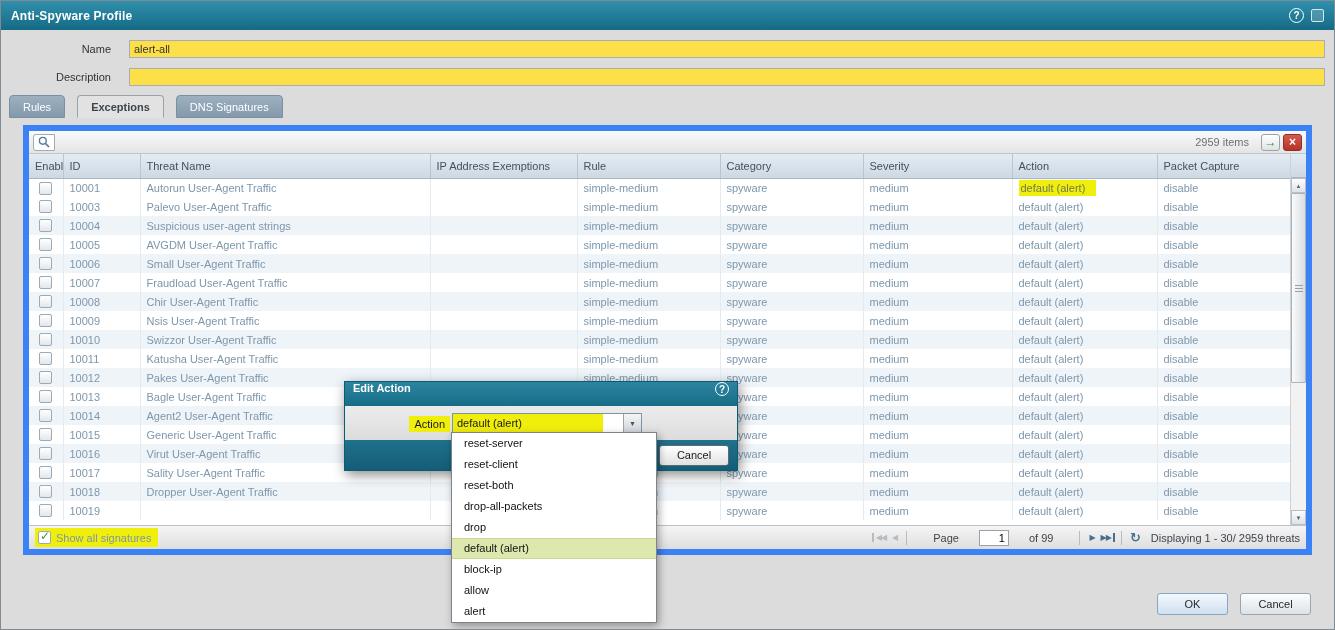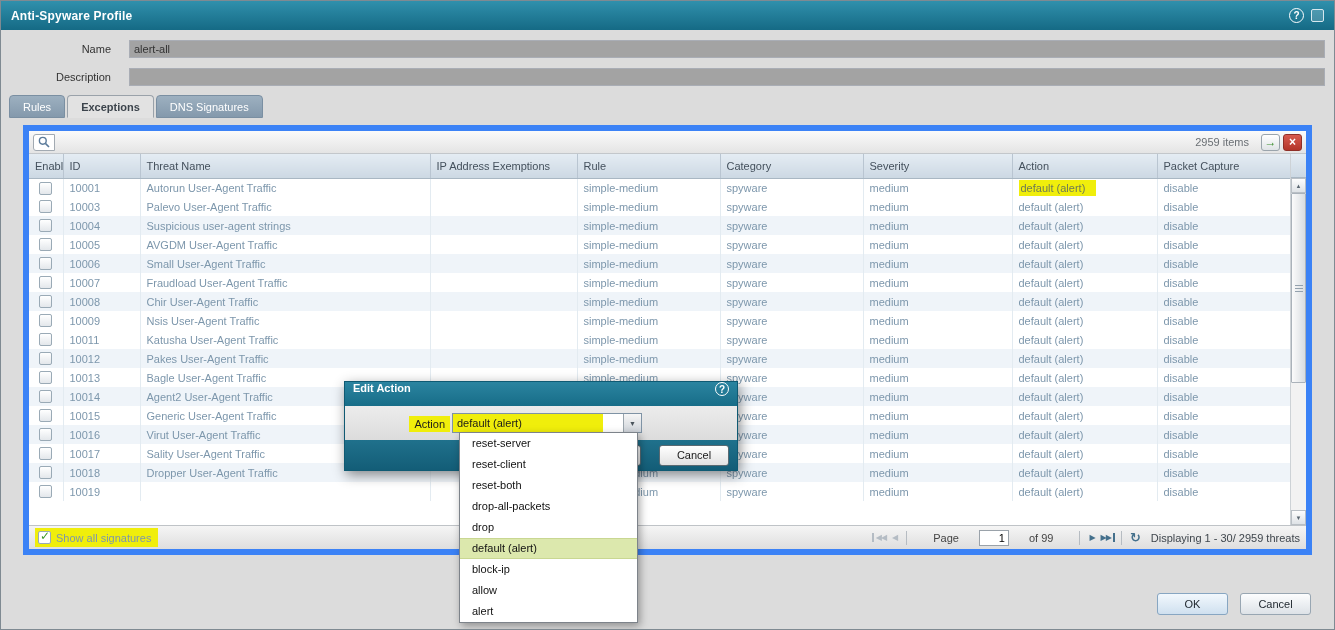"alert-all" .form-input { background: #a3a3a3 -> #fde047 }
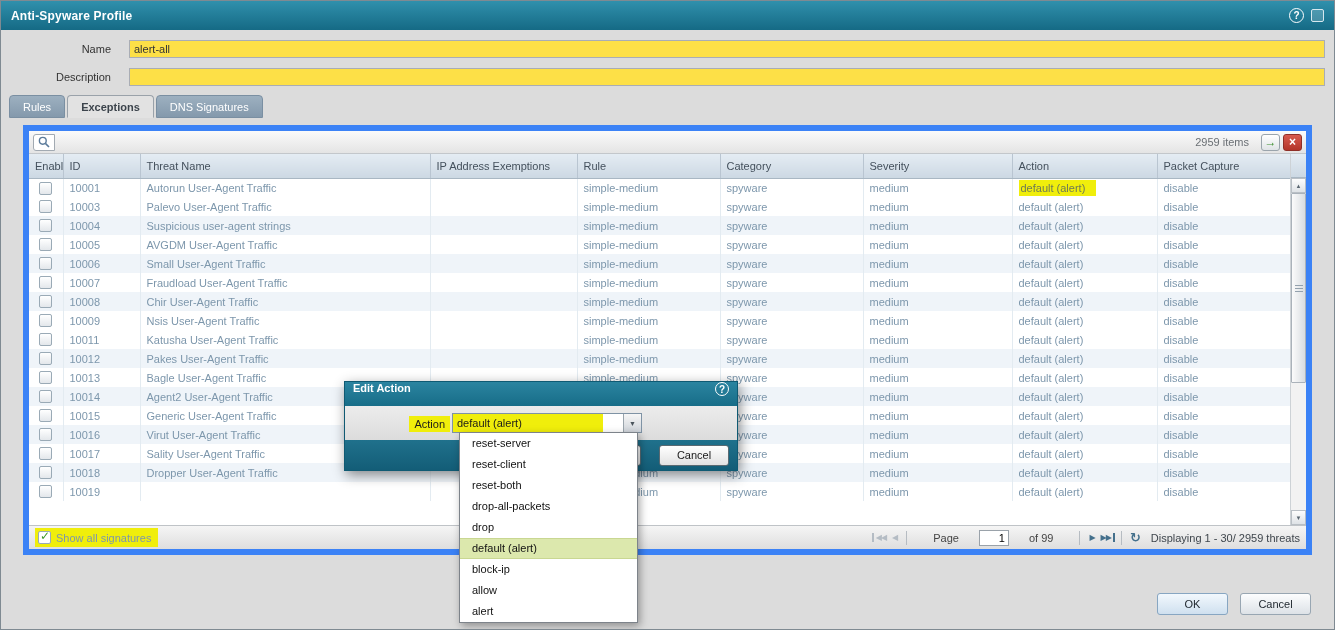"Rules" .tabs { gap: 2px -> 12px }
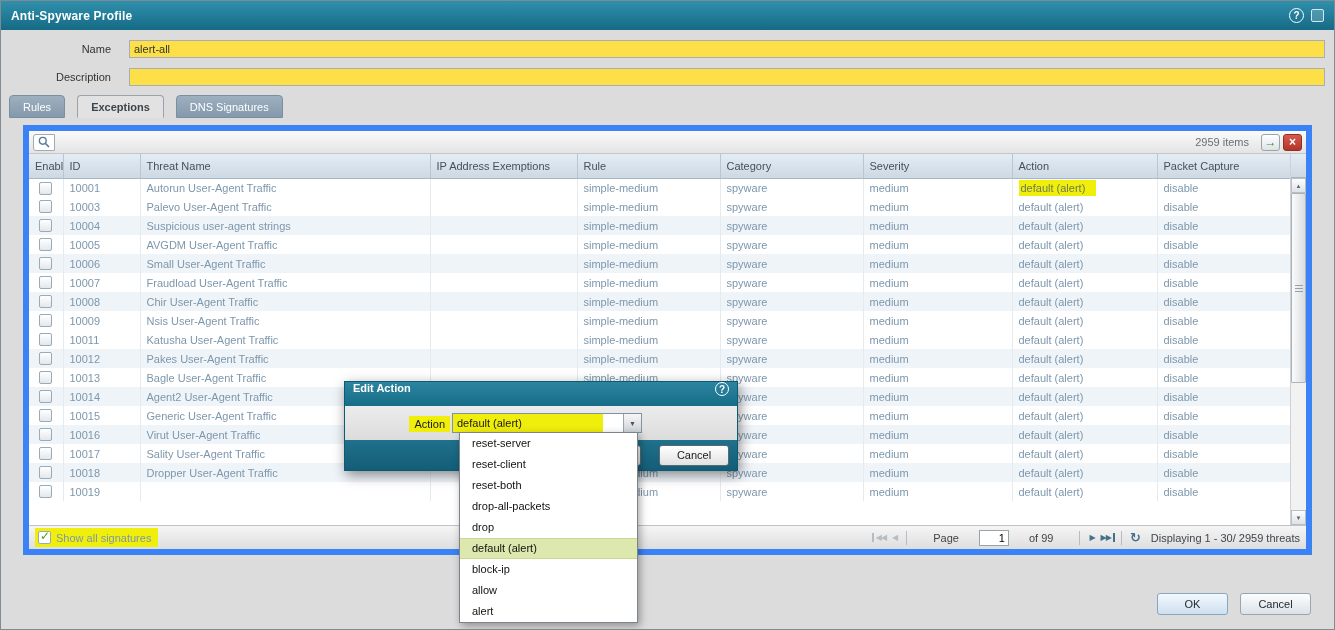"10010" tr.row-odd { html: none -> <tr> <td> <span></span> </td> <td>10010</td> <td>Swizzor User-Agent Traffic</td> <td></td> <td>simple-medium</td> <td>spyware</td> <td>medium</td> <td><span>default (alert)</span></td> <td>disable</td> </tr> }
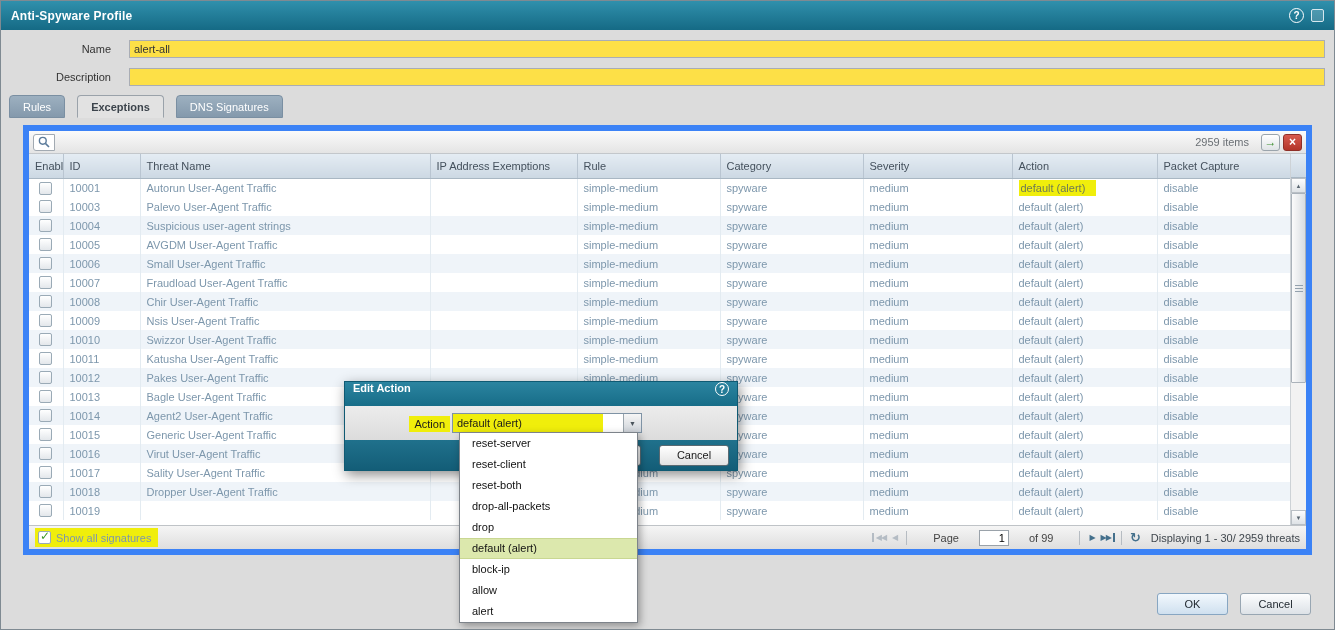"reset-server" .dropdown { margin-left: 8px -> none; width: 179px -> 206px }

##############################

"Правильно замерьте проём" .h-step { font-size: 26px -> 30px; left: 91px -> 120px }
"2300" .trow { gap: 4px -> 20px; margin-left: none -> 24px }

##############################

Task item
Give again the stretch of the entries above that begins at the line with "background: #a3a3a3 ->" and ends at the line with "gap: 2px ->", word for word, with no pictures.

Solution for this exercise
"alert-all" .form-input { background: #a3a3a3 -> #fde047 }
"Rules" .tabs { gap: 2px -> 12px }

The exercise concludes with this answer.